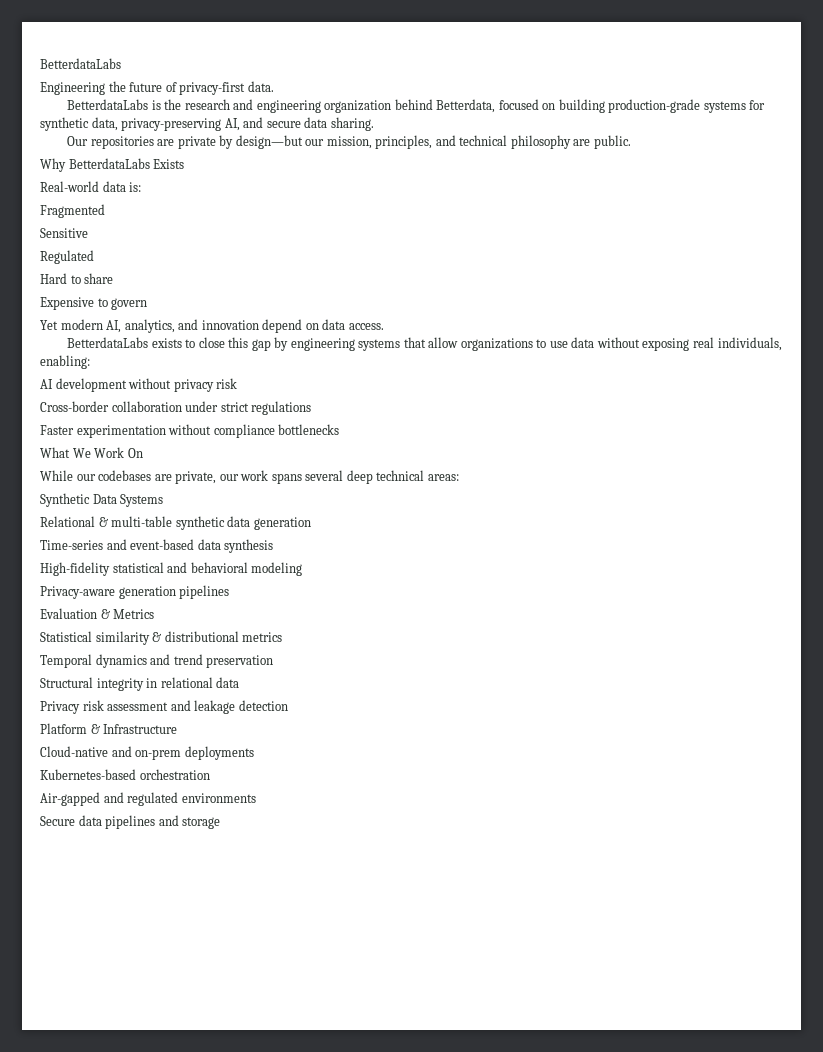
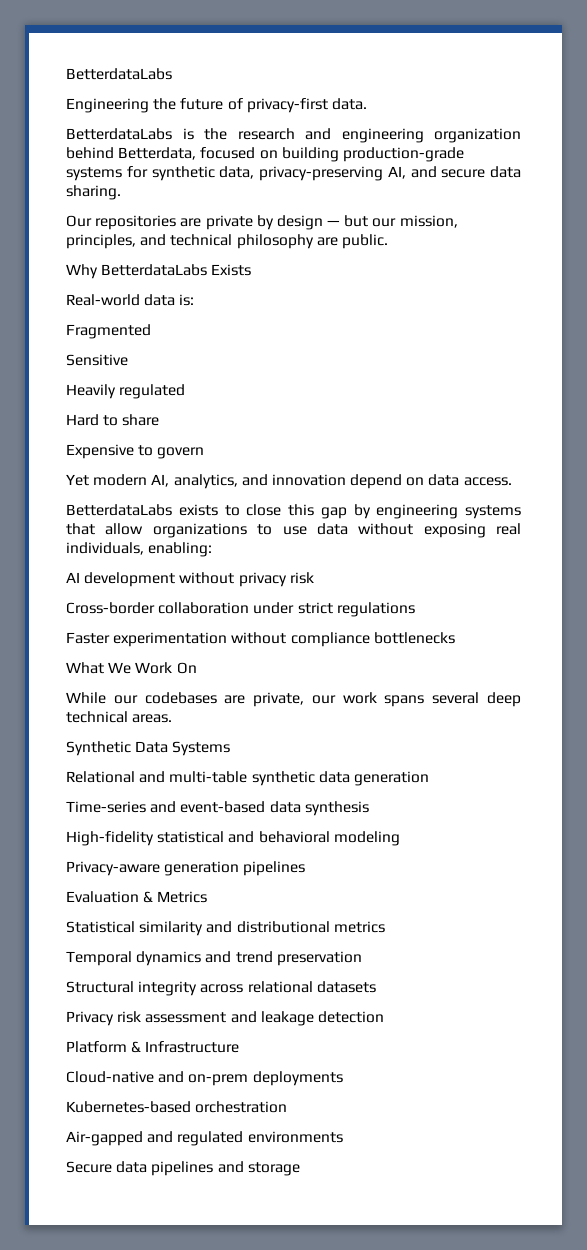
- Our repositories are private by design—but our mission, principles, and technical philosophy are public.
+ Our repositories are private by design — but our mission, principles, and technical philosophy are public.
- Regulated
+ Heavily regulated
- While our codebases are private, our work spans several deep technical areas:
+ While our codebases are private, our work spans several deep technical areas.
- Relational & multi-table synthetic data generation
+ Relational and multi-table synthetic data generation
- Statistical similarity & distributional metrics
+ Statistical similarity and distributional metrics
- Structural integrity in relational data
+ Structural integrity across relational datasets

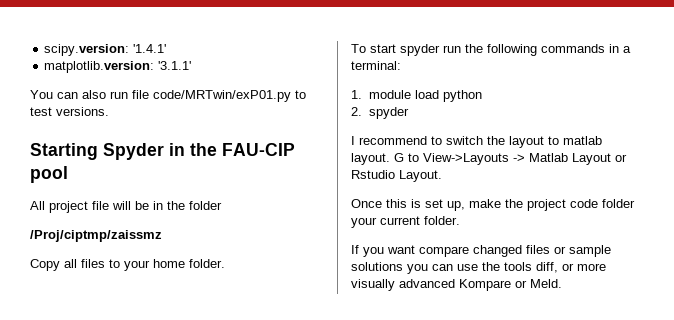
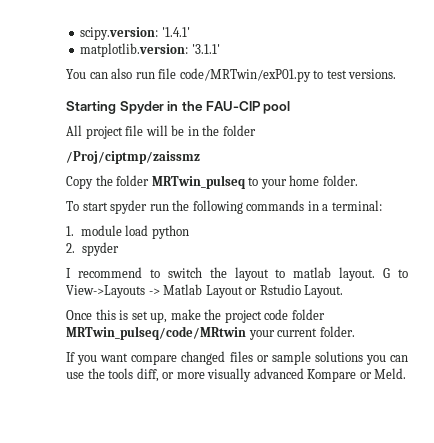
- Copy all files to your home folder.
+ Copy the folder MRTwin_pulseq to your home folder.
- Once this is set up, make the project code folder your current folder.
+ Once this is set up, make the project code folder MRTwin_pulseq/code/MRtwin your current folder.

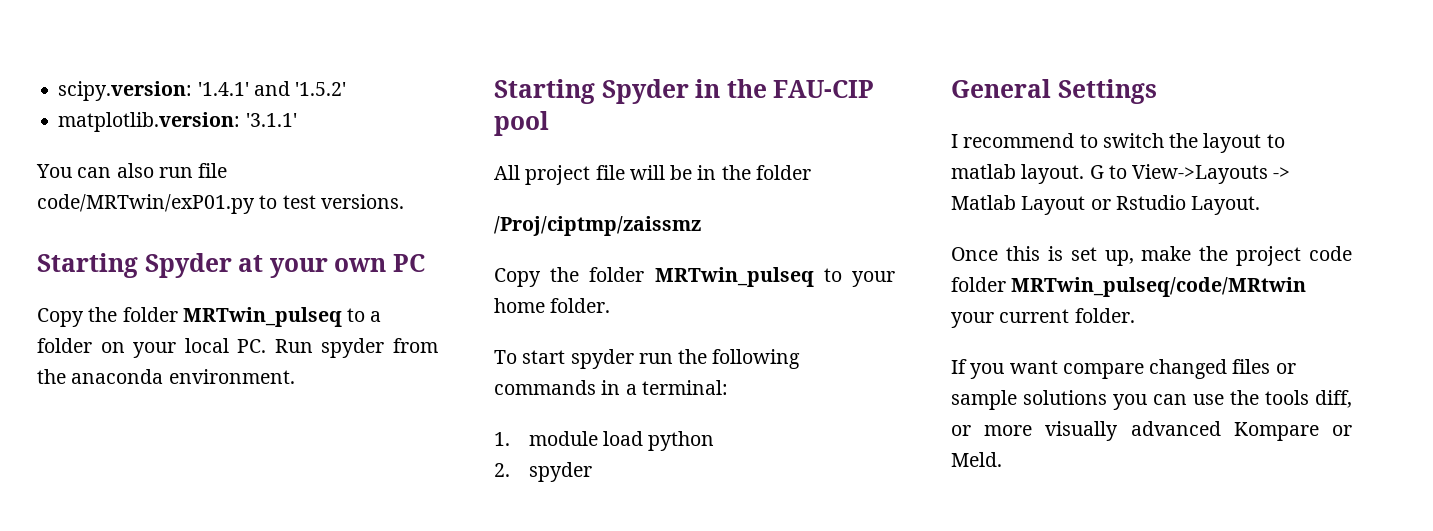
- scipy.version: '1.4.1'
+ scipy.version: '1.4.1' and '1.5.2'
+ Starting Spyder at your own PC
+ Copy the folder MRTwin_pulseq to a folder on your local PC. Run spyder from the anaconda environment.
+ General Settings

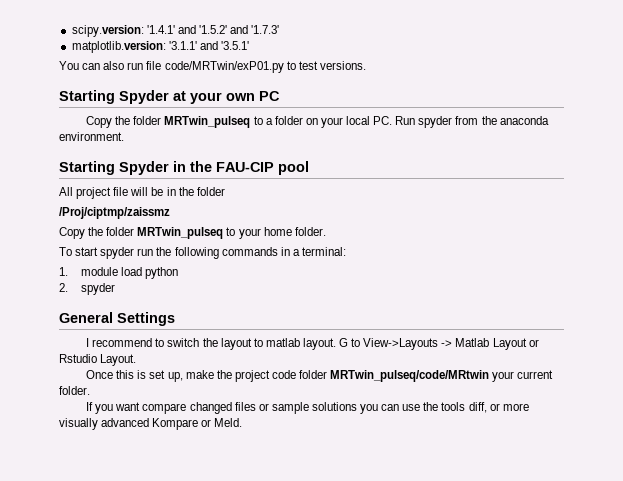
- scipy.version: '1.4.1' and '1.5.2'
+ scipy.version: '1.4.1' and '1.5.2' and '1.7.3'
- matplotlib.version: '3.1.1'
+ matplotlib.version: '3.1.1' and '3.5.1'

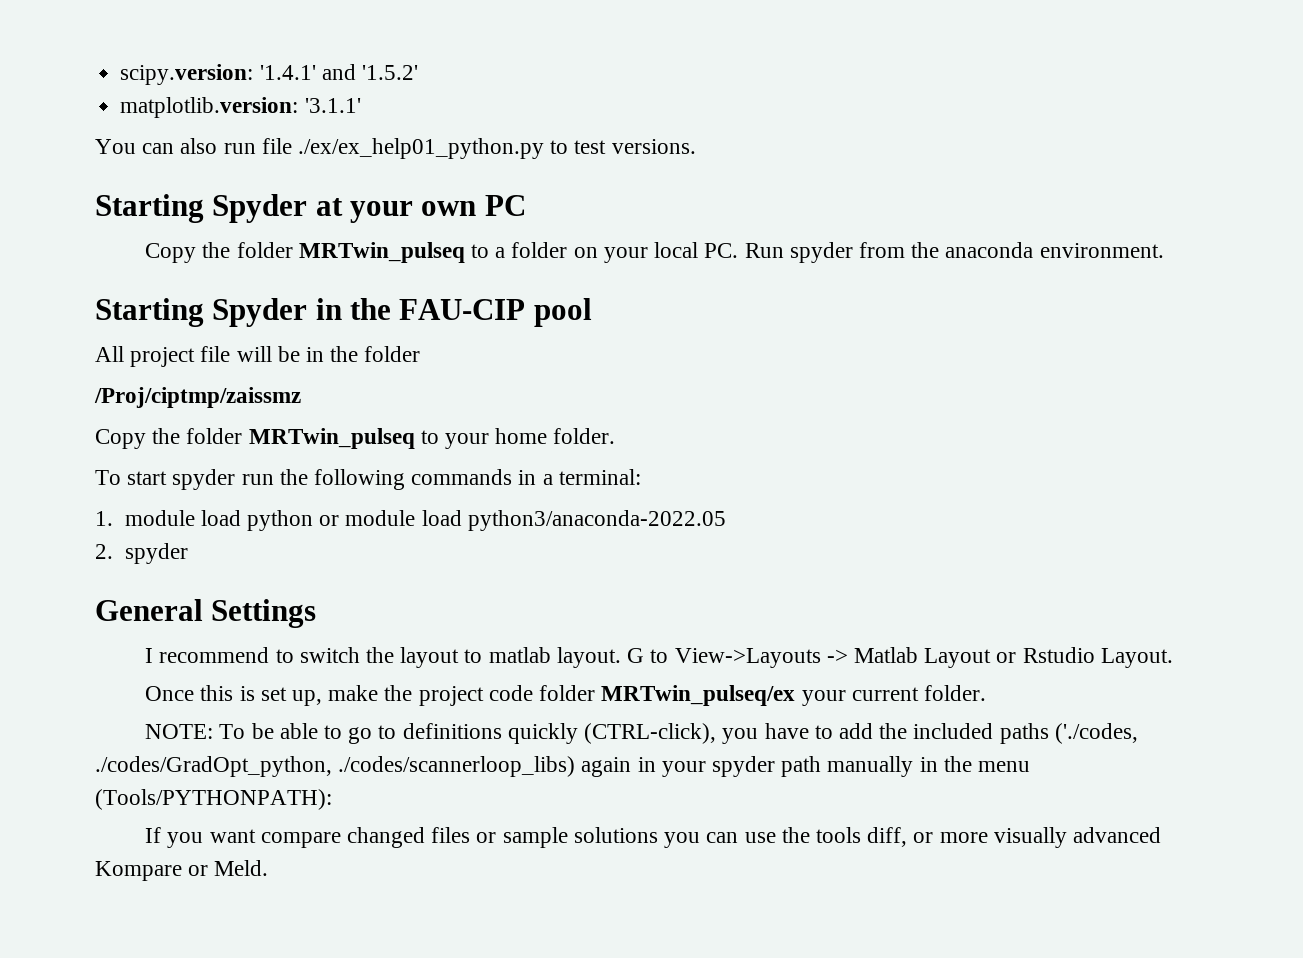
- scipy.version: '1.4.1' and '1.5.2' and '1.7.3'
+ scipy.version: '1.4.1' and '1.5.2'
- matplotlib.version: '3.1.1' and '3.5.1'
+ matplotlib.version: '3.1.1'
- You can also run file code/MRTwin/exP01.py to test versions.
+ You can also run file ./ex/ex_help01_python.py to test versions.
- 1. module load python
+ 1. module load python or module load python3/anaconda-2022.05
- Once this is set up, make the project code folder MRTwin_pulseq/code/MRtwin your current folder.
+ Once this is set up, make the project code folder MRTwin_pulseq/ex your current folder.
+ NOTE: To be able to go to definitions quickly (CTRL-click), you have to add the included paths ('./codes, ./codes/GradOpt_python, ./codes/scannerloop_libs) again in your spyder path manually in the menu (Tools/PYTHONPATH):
====================
> [EXERCISE GOAL] The line containing "- scipy.version: '1.4.1' and '1.5.2' and" marks where the copy ends; print every line before it from the start of the records, and that line too, but no pictures.

> [SOLUTION TO THIS TASK]
- Our repositories are private by design—but our mission, principles, and technical philosophy are public.
+ Our repositories are private by design — but our mission, principles, and technical philosophy are public.
- Regulated
+ Heavily regulated
- While our codebases are private, our work spans several deep technical areas:
+ While our codebases are private, our work spans several deep technical areas.
- Relational & multi-table synthetic data generation
+ Relational and multi-table synthetic data generation
- Statistical similarity & distributional metrics
+ Statistical similarity and distributional metrics
- Structural integrity in relational data
+ Structural integrity across relational datasets

- Copy all files to your home folder.
+ Copy the folder MRTwin_pulseq to your home folder.
- Once this is set up, make the project code folder your current folder.
+ Once this is set up, make the project code folder MRTwin_pulseq/code/MRtwin your current folder.

- scipy.version: '1.4.1'
+ scipy.version: '1.4.1' and '1.5.2'
+ Starting Spyder at your own PC
+ Copy the folder MRTwin_pulseq to a folder on your local PC. Run spyder from the anaconda environment.
+ General Settings

- scipy.version: '1.4.1' and '1.5.2'
+ scipy.version: '1.4.1' and '1.5.2' and '1.7.3'
- matplotlib.version: '3.1.1'
+ matplotlib.version: '3.1.1' and '3.5.1'

- scipy.version: '1.4.1' and '1.5.2' and '1.7.3'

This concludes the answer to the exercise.